The Amazon Resource Name (ARN) of the Identity and Access Management (IAM) role used to access an Amazon S3 bucket.

For detailed information about using such a role, see Creating a Location for Amazon S3 in the DataSync User Guide .

  • BucketAccessRoleArn (string) -- [REQUIRED]

    The ARN of the IAM role for accessing the S3 bucket.

type AgentArns

list

param AgentArns

If you're using DataSync on an Amazon Web Services Outpost, specify the Amazon Resource Names (ARNs) of the DataSync agents deployed on your Outpost. For more information about launching a DataSync agent on an Amazon Web Services Outpost, see Deploy your DataSync agent on Outposts.

  • (string) --

type Tags

list

param Tags

The key-value pair that represents the tag that you want to add to the location.

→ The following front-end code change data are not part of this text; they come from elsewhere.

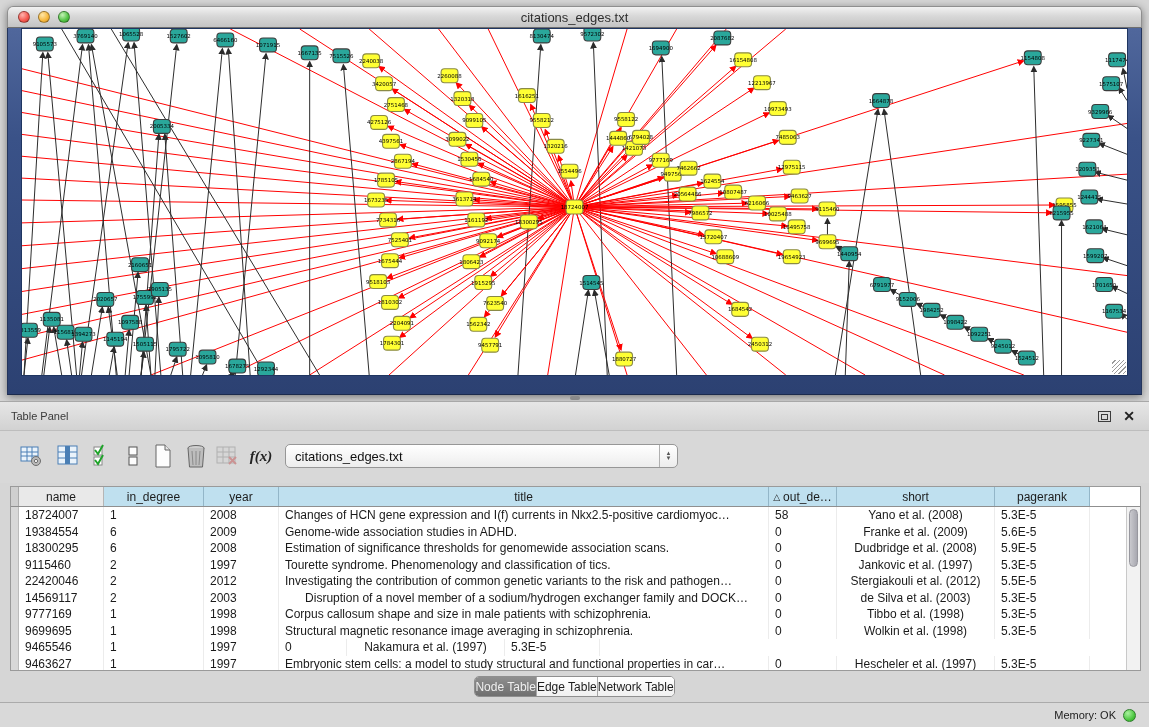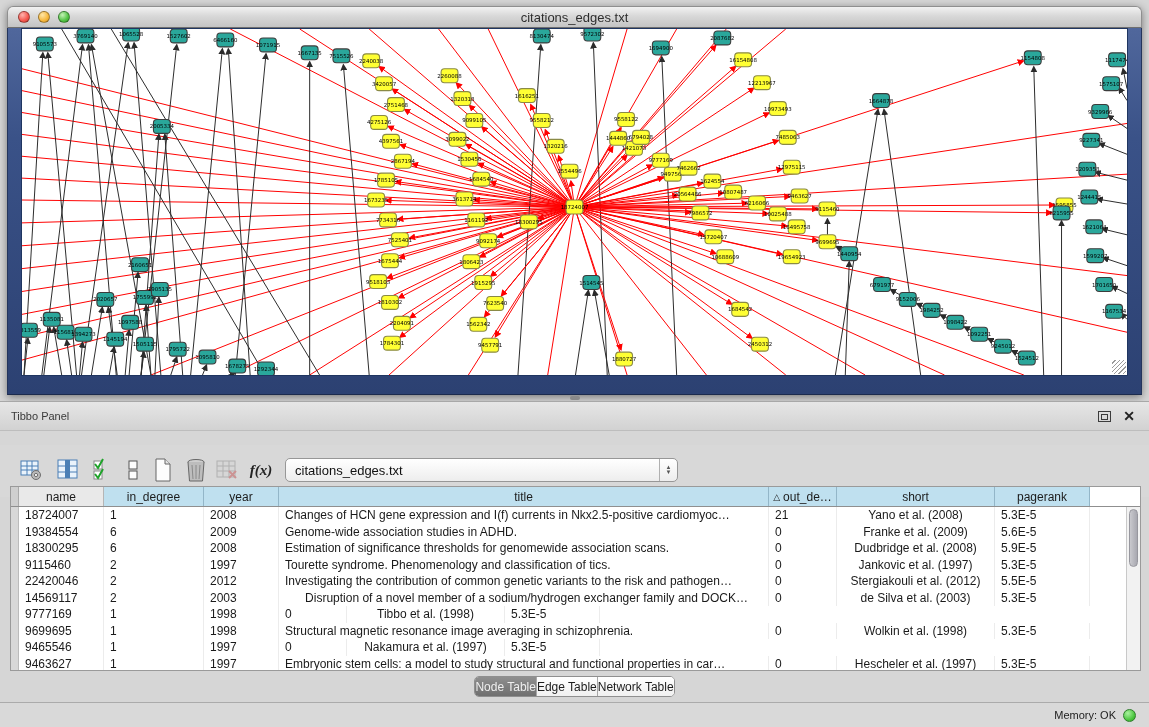--- a/index.html
+++ b/index.html
@@ -43,21 +43,21 @@
                   border-top:1px solid #a8a8a8; border-bottom:1px solid #bdbdbd;
                   display:flex; align-items:center; }
   .panel-title { margin-left:11px; font-size:11px; color:#3a3a3a; }
   .panel-actions { margin-left:auto; display:flex; align-items:center; gap:12px;
                    margin-right:14px; }
   .float-ic { width:13px; height:11px; border:1.5px solid #3c3c3c; position:relative; }
   .float-ic::after { content:""; position:absolute; left:2px; top:2px; width:5px; height:4px;
                      border:1.5px solid #3c3c3c; }
   .close-x { font-size:14px; font-weight:bold; color:#222; line-height:1; }
 
-  .toolbar { position:absolute; left:0; top:445px; width:1149px; height:52px;
+  .toolbar { position:absolute; left:0; top:431px; width:1149px; height:52px;
              background:#d8d8d8; }
   .tbtn { position:absolute; top:9px; width:30px; height:32px; display:flex;
           align-items:center; justify-content:center; }
   .fx { font-family:"Liberation Serif", serif; font-style:italic; font-size:15px;
         font-weight:bold; color:#222; }
   .combo { position:absolute; left:285px; top:13px; width:393px; height:24px;
            background:linear-gradient(#ffffff,#ededed); border:1px solid #979797;
            border-radius:5px; display:flex; align-items:center; }
   .combo-text { flex:1; padding-left:9px; font-size:13px; color:#111; }
   .combo-step { width:18px; height:100%; border-left:1px solid #b0b0b0;
@@ -537,21 +537,21 @@
         <div class="grip"></div>
       </div>
     </div>
   </div>
 
   <div class="splitter">
     <div class="knob"></div>
   </div>
 
   <div class="panel-header">
-    <div class="panel-title">Tibbo Panel</div>
+    <div class="panel-title">Table Panel</div>
     <div class="panel-actions">
       <div class="float-ic"></div>
       <div class="close-x">✕</div>
     </div>
   </div>
 
   <div class="toolbar">
     <div class="tbtn" style="left:16px">
       <svg class="mi" width="24" height="24">
         <rect x="2" y="3" width="17" height="14" fill="#eaf3fb" stroke="#4a7fb5"></rect>
@@ -649,21 +649,21 @@
         </div>
         <div class="th" style="flex: 1 1 0%; background: rgb(255, 255, 255); border-right: none;"></div>
       </div>
     <div class="tbody" id="tbody">
         <div class="tr">
           <div class="gutter-c"></div>
           <div class="td" style="width: 85px;">18724007</div>
           <div class="td" style="width: 100px;">1</div>
           <div class="td" style="width: 75px;">2008</div>
           <div class="td" style="width: 490px;">Changes of HCN gene expression and I(f) currents in Nkx2.5-positive cardiomyoc…</div>
-          <div class="td" style="width: 68px;">21</div>
+          <div class="td" style="width: 68px;">58</div>
           <div class="td center" style="width: 158px;">Yano et al. (2008)</div>
           <div class="td" style="width: 95px;">5.3E-5</div>
         </div>
         <div class="tr">
           <div class="gutter-c"></div>
           <div class="td" style="width: 85px;">19384554</div>
           <div class="td" style="width: 100px;">6</div>
           <div class="td" style="width: 75px;">2009</div>
           <div class="td" style="width: 490px;">Genome-wide association studies in ADHD.</div>
           <div class="td" style="width: 68px;">0</div>
@@ -708,20 +708,21 @@
           <div class="td" style="width: 490px; text-align: center;">Disruption of a novel member of a sodium/hydrogen exchanger family and DOCK…</div>
           <div class="td" style="width: 68px;">0</div>
           <div class="td center" style="width: 158px;">de Silva et al. (2003)</div>
           <div class="td" style="width: 95px;">5.3E-5</div>
         </div>
         <div class="tr">
           <div class="gutter-c"></div>
           <div class="td" style="width: 85px;">9777169</div>
           <div class="td" style="width: 100px;">1</div>
           <div class="td" style="width: 75px;">1998</div>
+          <div class="td" style="width: 490px;">Corpus callosum shape and size in male patients with schizophrenia.</div>
           <div class="td" style="width: 68px;">0</div>
           <div class="td center" style="width: 158px;">Tibbo et al. (1998)</div>
           <div class="td" style="width: 95px;">5.3E-5</div>
         </div>
         <div class="tr">
           <div class="gutter-c"></div>
           <div class="td" style="width: 85px;">9699695</div>
           <div class="td" style="width: 100px;">1</div>
           <div class="td" style="width: 75px;">1998</div>
           <div class="td" style="width: 490px;">Structural magnetic resonance image averaging in schizophrenia.</div>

The value can be an empty string. We recommend using tags to name your resources.

  • (dict) --

    A key-value pair representing a single tag that's been applied to an Amazon Web Services resource.

    • Key (string) -- [REQUIRED]

      The key for an Amazon Web Services resource tag.

    • Value (string) --

      The value for an Amazon Web Services resource tag.

rtype

dict

returns

Response Syntax

{
    'LocationArn': 'string'
}

Response Structure

  • (dict) --

    CreateLocationS3Response

    • LocationArn (string) --

      The Amazon Resource Name (ARN) of the source Amazon S3 bucket location that is created.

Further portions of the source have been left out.